Shake uses Firebase for sending push notifications to your Android app.

If you didn't add Firebase to your project yet, follow the official documentation for adding Firebase into the project.

You'll also have to set up Firebase Cloud Messaging in your app.

Forwarding device token to the Shake

To target the specific Android device, Shake needs the device Firebase token.

Forward Firebase token to the Shake by calling Shake.setPushNotificationsToken method on the app start like shown below:

App.kt
FirebaseMessaging.getInstance().token.addOnCompleteListener(OnCompleteListener { task ->
if (!task.isSuccessful) {
Log.w("Firebase", "Fetching FCM registration token failed", task.exception)
return@OnCompleteListener
}
val token = task.result
Shake.setPushNotificationsToken(token)
})

Presenting notifications to the app users

Shake sends Firebase data push notifications to the device which are not presented by default.

In order to present data notifications to the app users you'll have to use onMessageReceived callback from the FirebaseMessagingService and call Shake.showChatNotification like shown below:

MyFirebaseMessagingService.kt
class MyFirebaseMessagingService : FirebaseMessagingService() {
override fun onMessageReceived(remoteMessage: RemoteMessage) {
val id: String? = remoteMessage.data[ChatNotification.ID]
val userId: String? = remoteMessage.data[ChatNotification.USER]
val title: String? = remoteMessage.data[ChatNotification.TITLE]
val message: String? = remoteMessage.data[ChatNotification.MESSAGE]
if (id != null && userId != null && title != null && message != null) {
val chatNotification = ChatNotification(id, userId, title, message)
Shake.showChatNotification(chatNotification)
}
}
}
note

Don't forget to request notifications permission or notifications won't be shown

Customizing notification title and icon

If you want to change chat notification title or icon, you can do it by adding metadata in the manifest file inside the application element:

AndroidManifest.xml
<meta-data
android:name="com.shakebugs.chat_notification_icon"
android:resource="@drawable/ic_notification" />
<meta-data
android:name="com.shakebugs.chat_notification_title"
android:resource="@string/app_name" />

Set up Server Key on the Shake dashboard

The last thing you'll have to do is to add Firebase Cloud Messaging Server Key to the Shake Dashboard.

Navigate to the Project Settings → Cloud Messaging on the Firebase and and copy Server Key to the Workspace Administration → App settings on the Shake dashboard.

Local notifications

If for some reason, you don't want to configure remote notifications for your app, Shake can still schedule them locally.

To enable these, you still need to request the user permission, but there is no need for additional steps or code.

note

Important thing to note is that local notifications are not shown when app is in the background.

Shake uses Shake.setPushNotificationsToken function to determine if the app is configured to receive remote notifications.
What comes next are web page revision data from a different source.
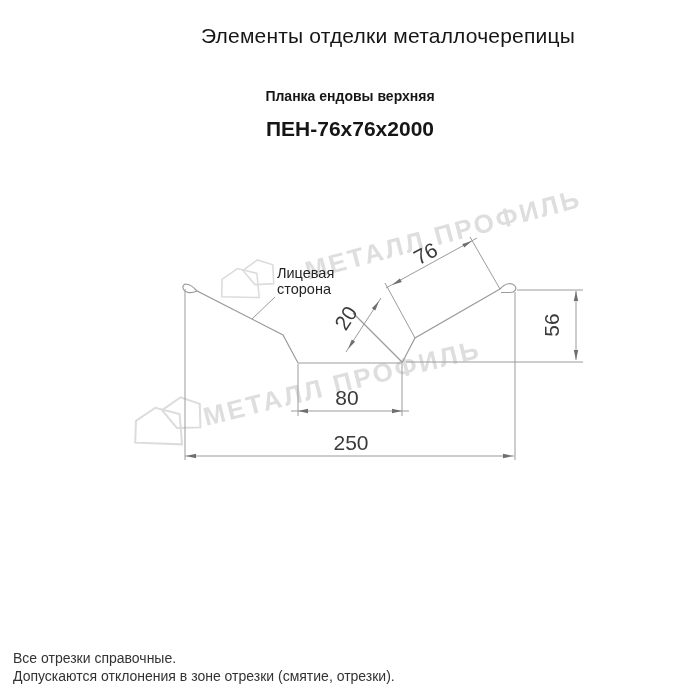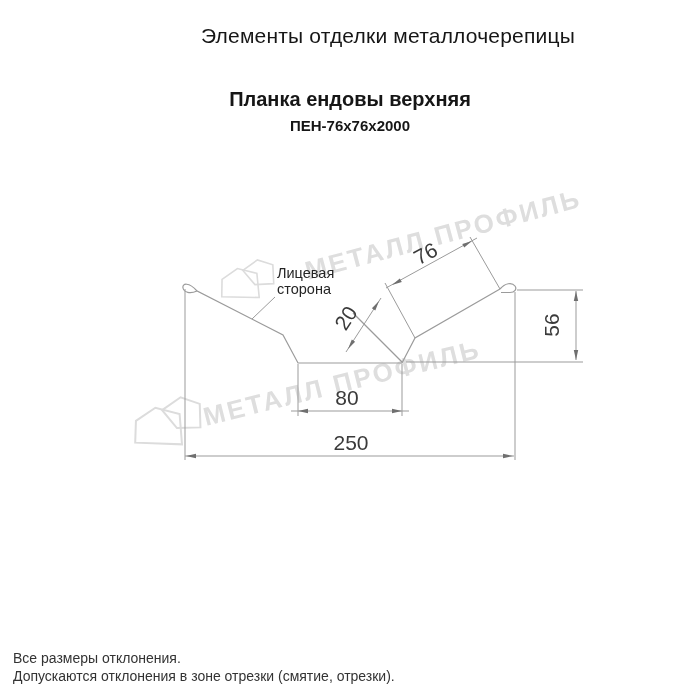"Планка ендовы верхняя" .subtitle { font-size: 20px -> 14px }
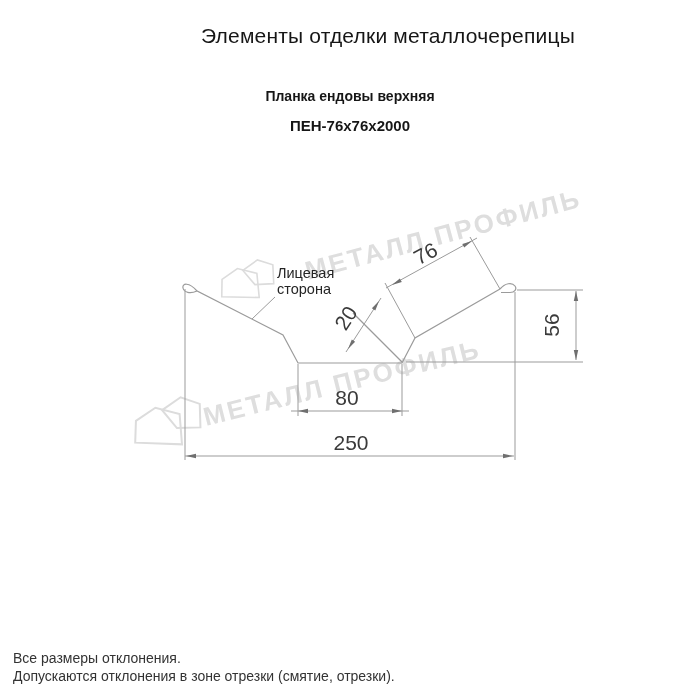"ПЕН-76х76х2000" .prodcode { font-size: 15px -> 21px }
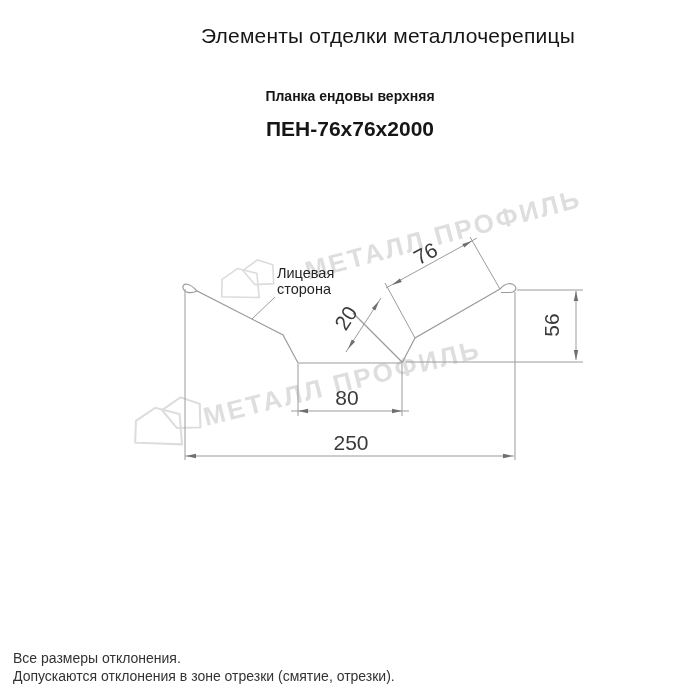"Все размеры отклонения." div { text: размеры отклонения -> отрезки справочные }
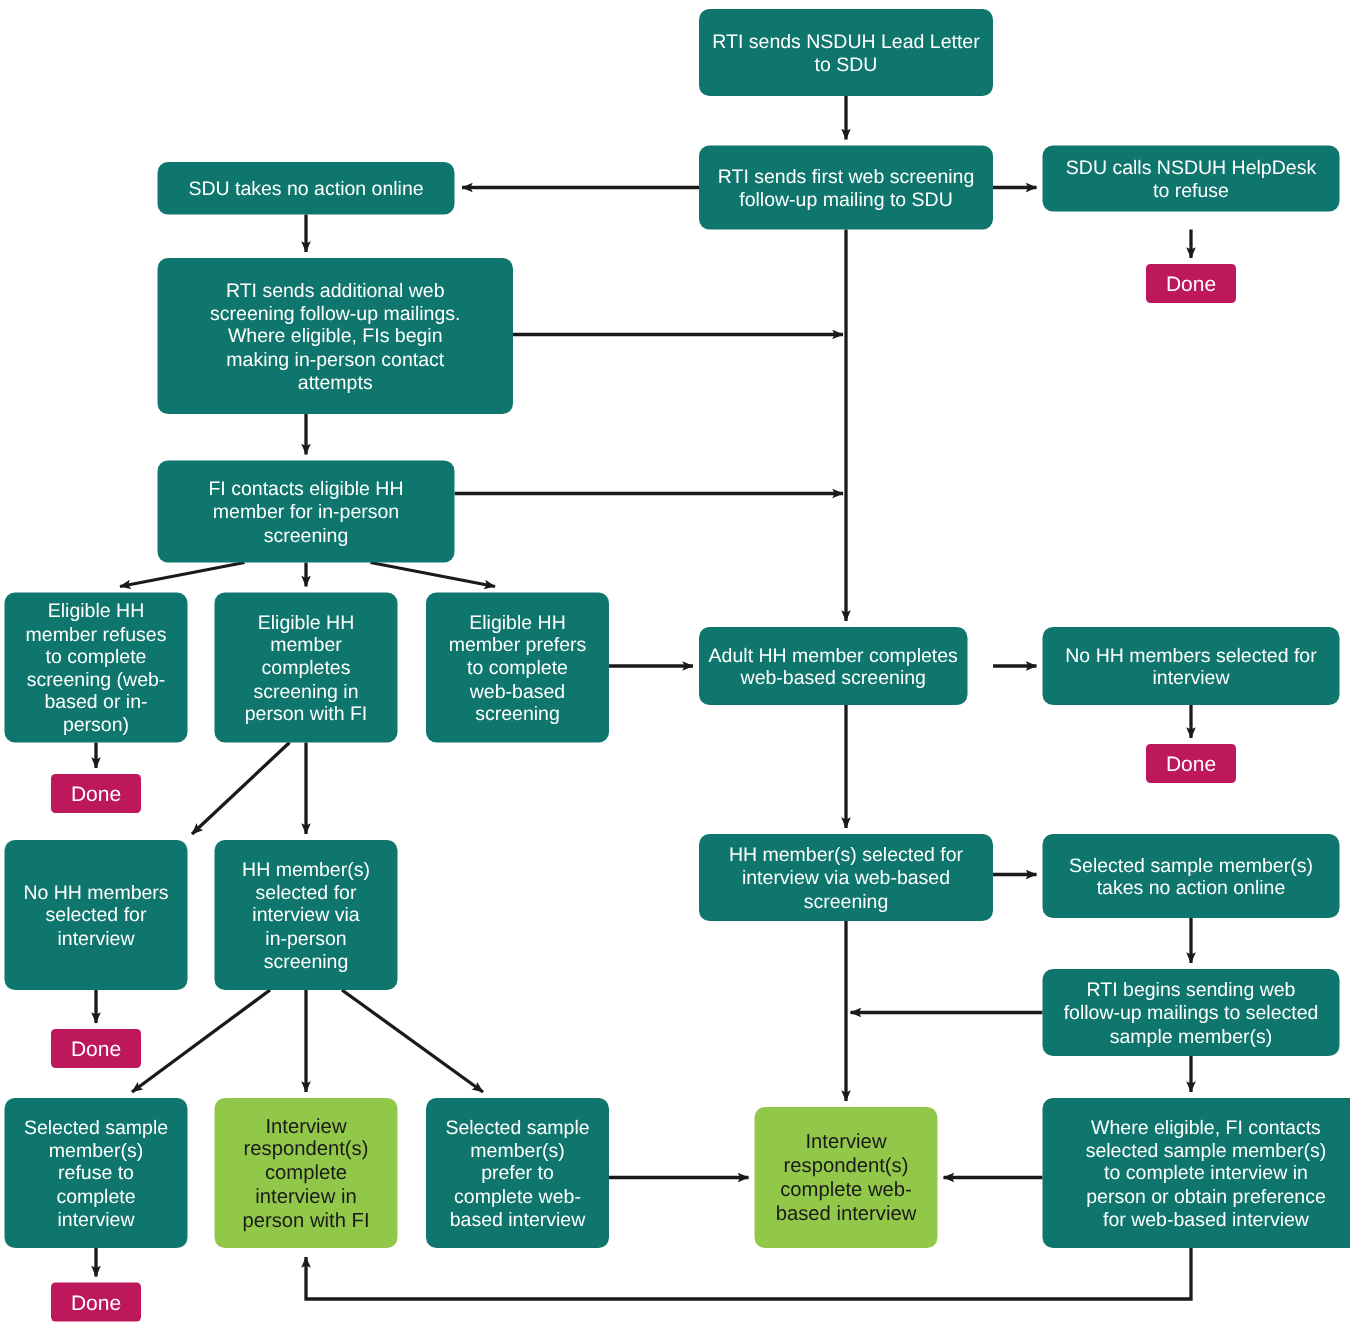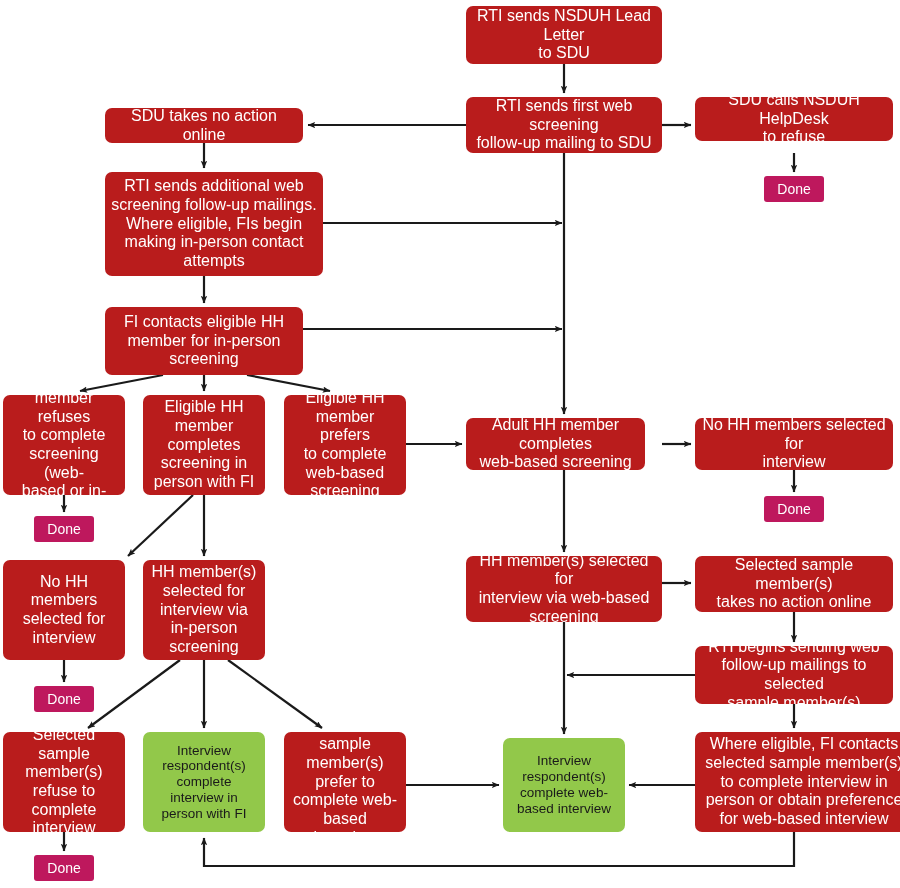"RTI sends NSDUH Lead Letter" .n-teal { background: #b91c1c -> #0f766e; font-size: 16px -> 13px }
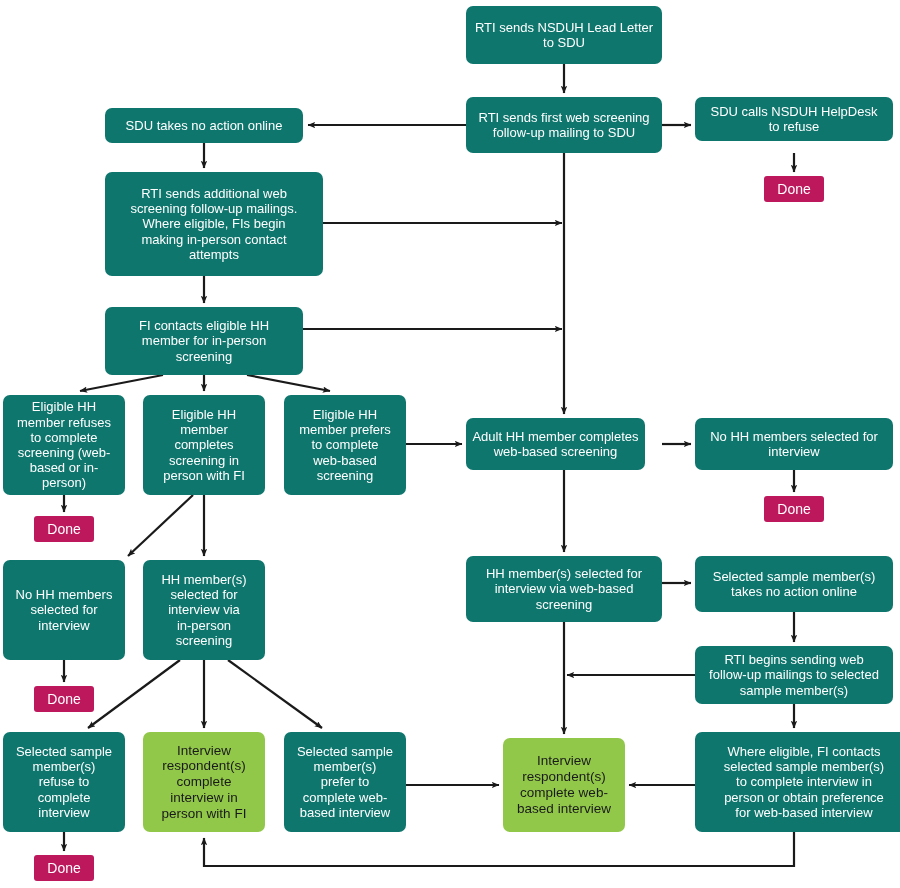"RTI sends additional web" div.node { width: 218px -> 237px }
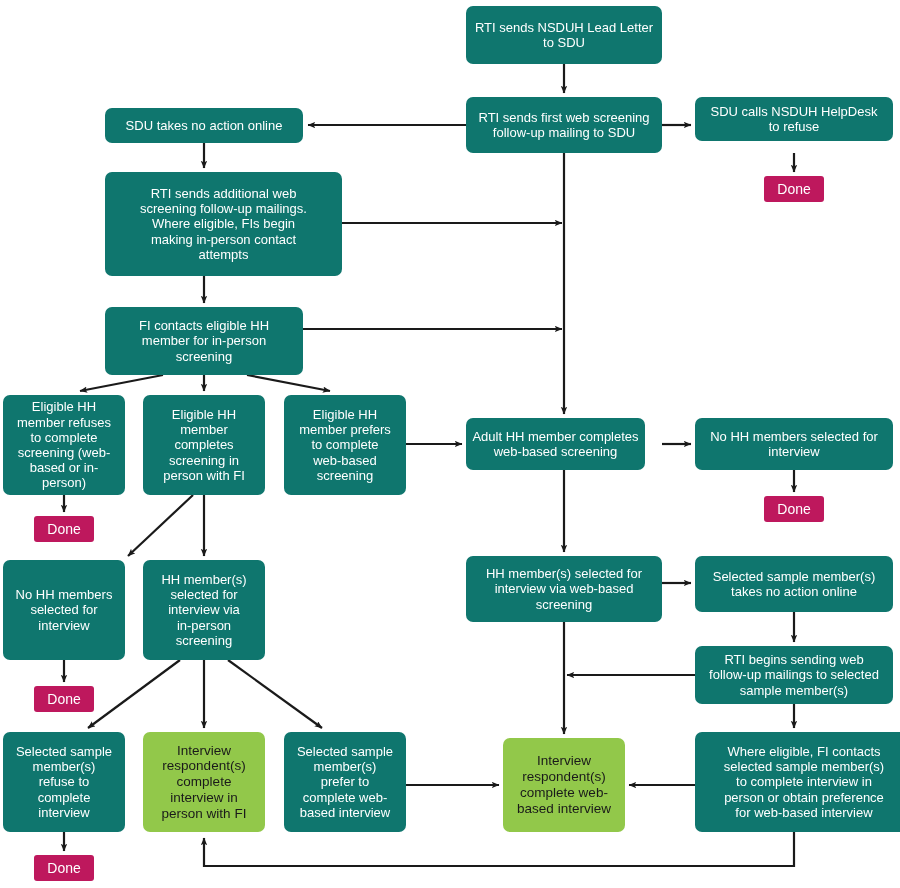"HH member(s) selected for" div.node { height: 66px -> 58px }
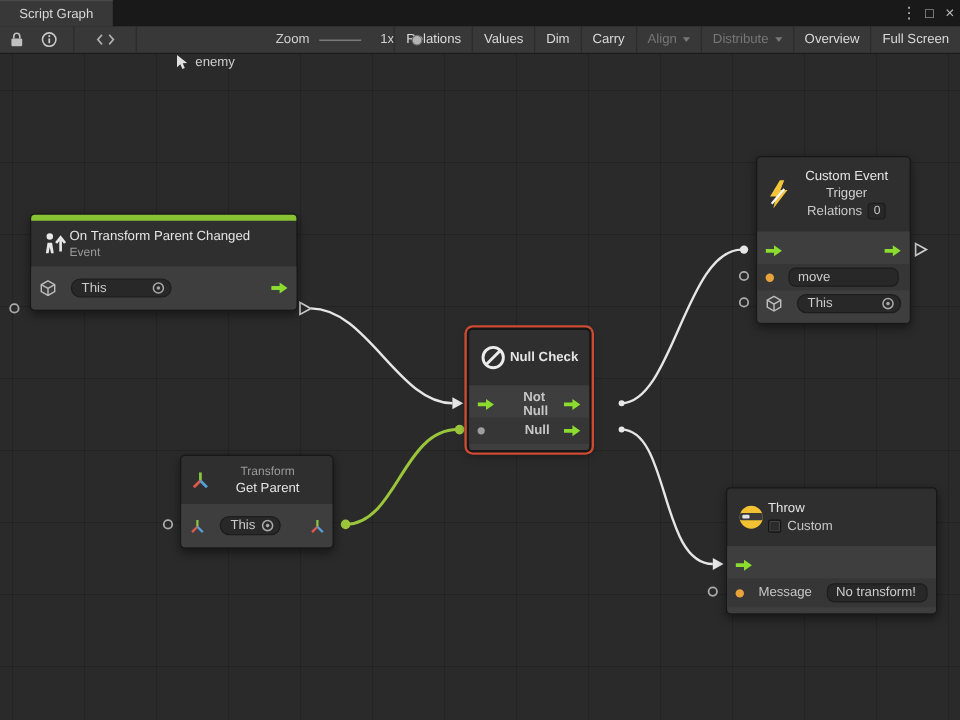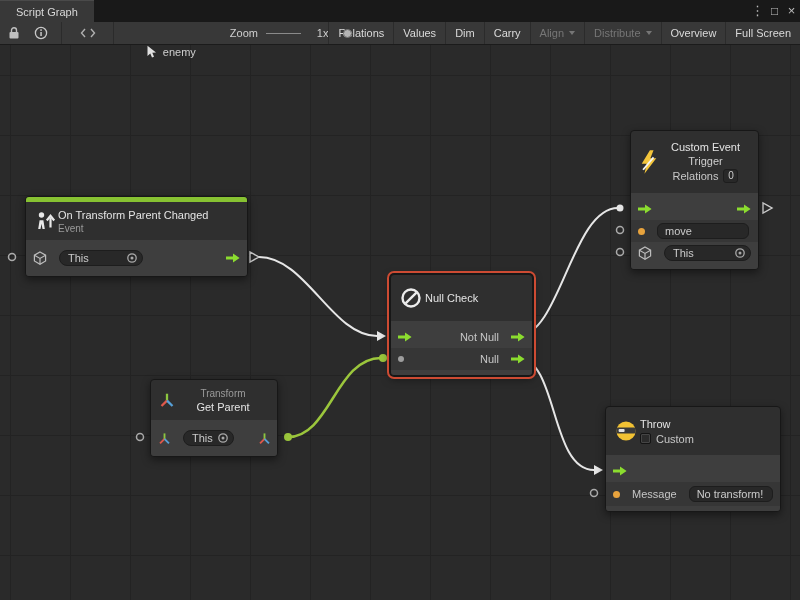"On Transform Parent Changed" div.node { top: 196px -> 178px }
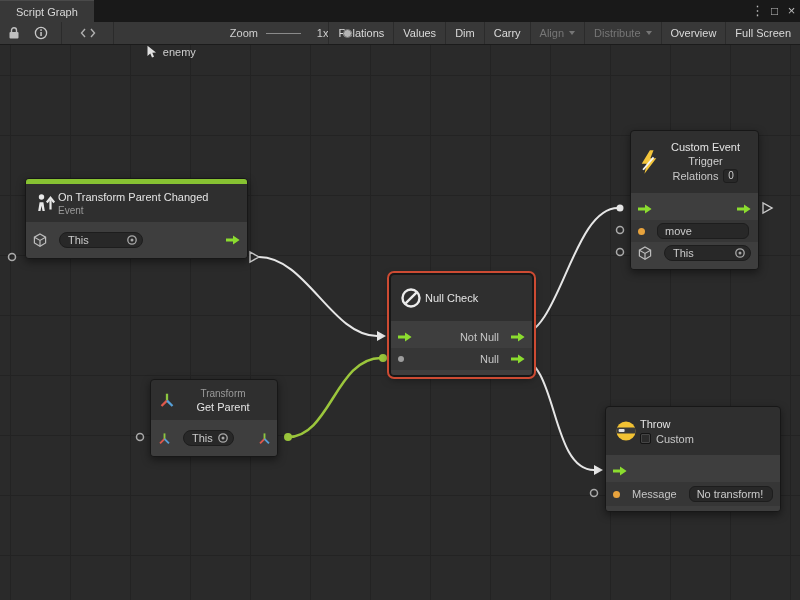"Null Check" div.node { font-weight: none -> bold; width: 143px -> 102px }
If that method is called in your app, Shake will disable local notifications and assume that you want to enable remote ones.

Unread messages

If you want to show number of unread chat messages somewhere in your app, you can set the unread messages listener. The listener is called immediately when set and on each change in the number of unread messages for a registered app user:

MainActivity.kt
Shake.setUnreadChatMessagesListener(object : UnreadChatMessagesListener {
override fun onUnreadMessagesCountChanged(count: Int) {
// Update number in your text element
}
})

To remove the unread messages listener, use Shake.setUnreadChatMessagesListener(null).